The fact that I don't sugarcoat things and am pretty blunt has a lot to do with why some of the guys here tend to like to attack and insult me. Sometimes what I post offends them...but I'm being honest.

Women would be more honest if men handled the truth a bit better.

Think about it...

Let's say you ask a woman out who finds you to be unattractive. How would you react if she said, "I don't want to go out with you, I find you unattractive."? You would very likely insult her, call her names, cause a scene and storm off. That is why so many guys hear "I just like you as a friend." That is female code for "I'm not attracted to you at all." UNLESS she or you are already involved with someone and there is no flirtiness or obvious attraction.




yeah i have to say you do give sound advice.
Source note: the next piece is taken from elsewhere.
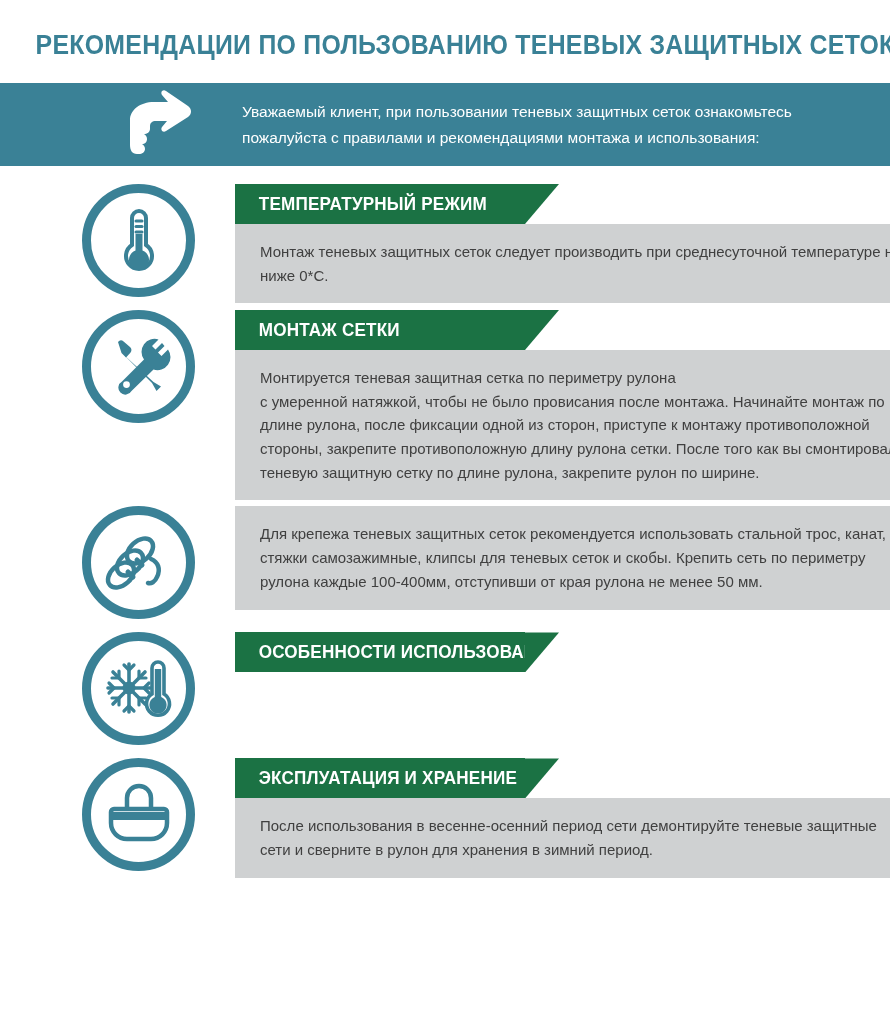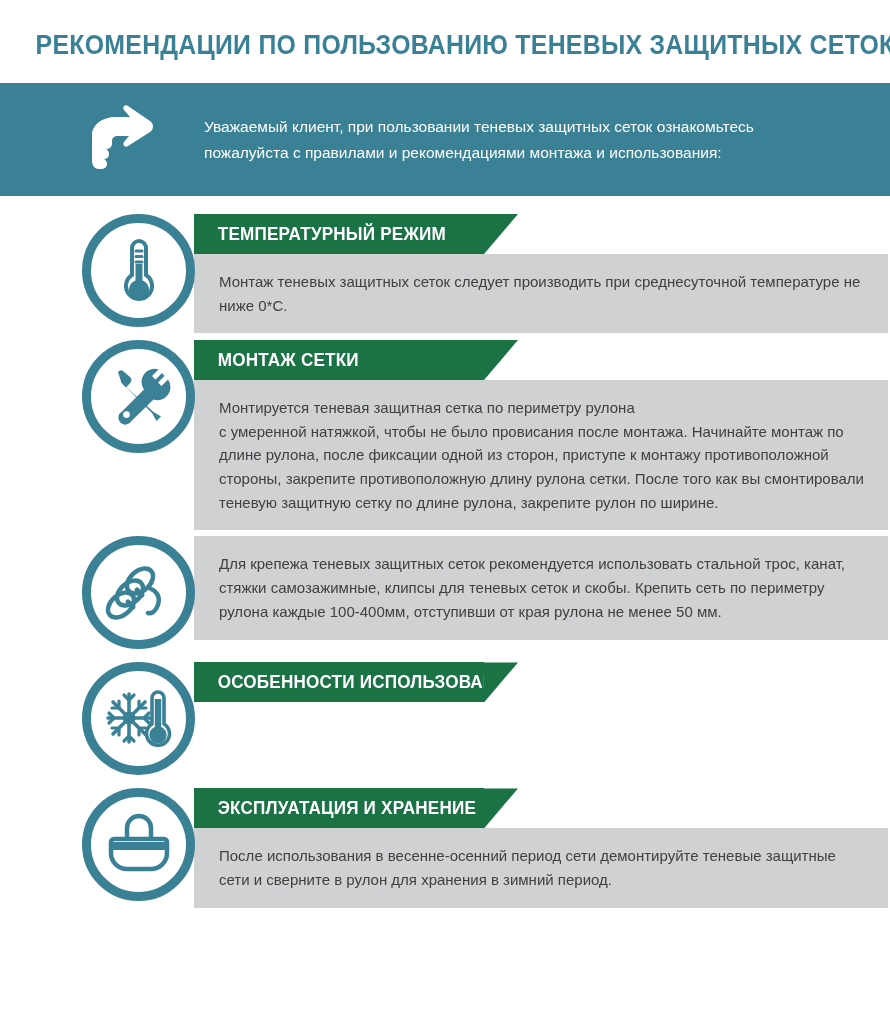"Уважаемый клиент, при пользовании" .intro-banner { height: 113px -> 83px; padding-left: 82px -> 120px }
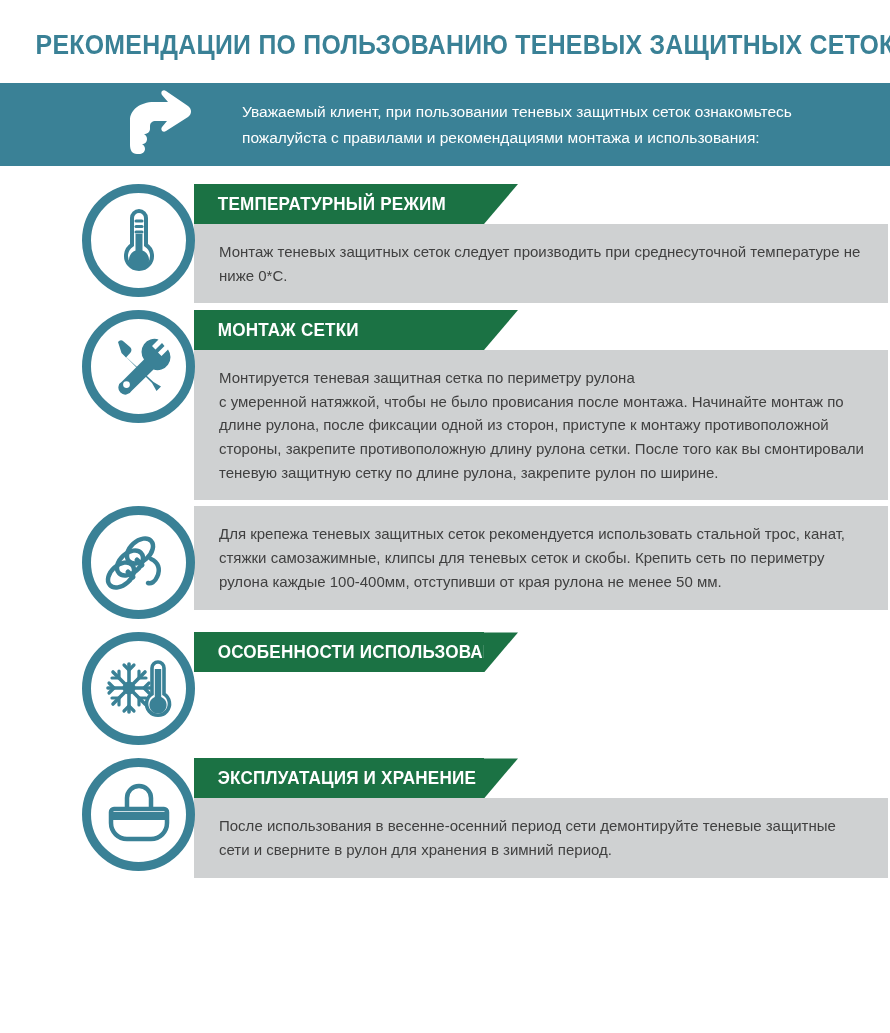"ТЕМПЕРАТУРНЫЙ РЕЖИМ" .body-col { margin-left: 72px -> 113px }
I think some guys are perhpas to "manly" to take advice from a women since this whole site is geared towards encourage the mant to take the iniative and control.

But yes you seem to think more logically then most women, i dunno if its from you being on this site, a fluke, or just cause your more open.

like above, makes perfect sense. Even when i tell some of my friends stuff straight up, they can get pissed. Others thank me for it cause they are like me, and cant stand the "blissful bull****" as i call it comes out. But i can sense the bull**** now so its not as big a deal. Not like when your and AFC and you cant tell the difference between you ******* and your mouth. I just wish ppl could take critizism better. I would not be the musician i am today if ppl did not say i sucked back in the day. I always asked ppl to tell me EXACTLy wuts good and wuts about my music. Since then i'v leaped bounds and I am gonna get a degree in music

its just an example of how the brutal truth helps.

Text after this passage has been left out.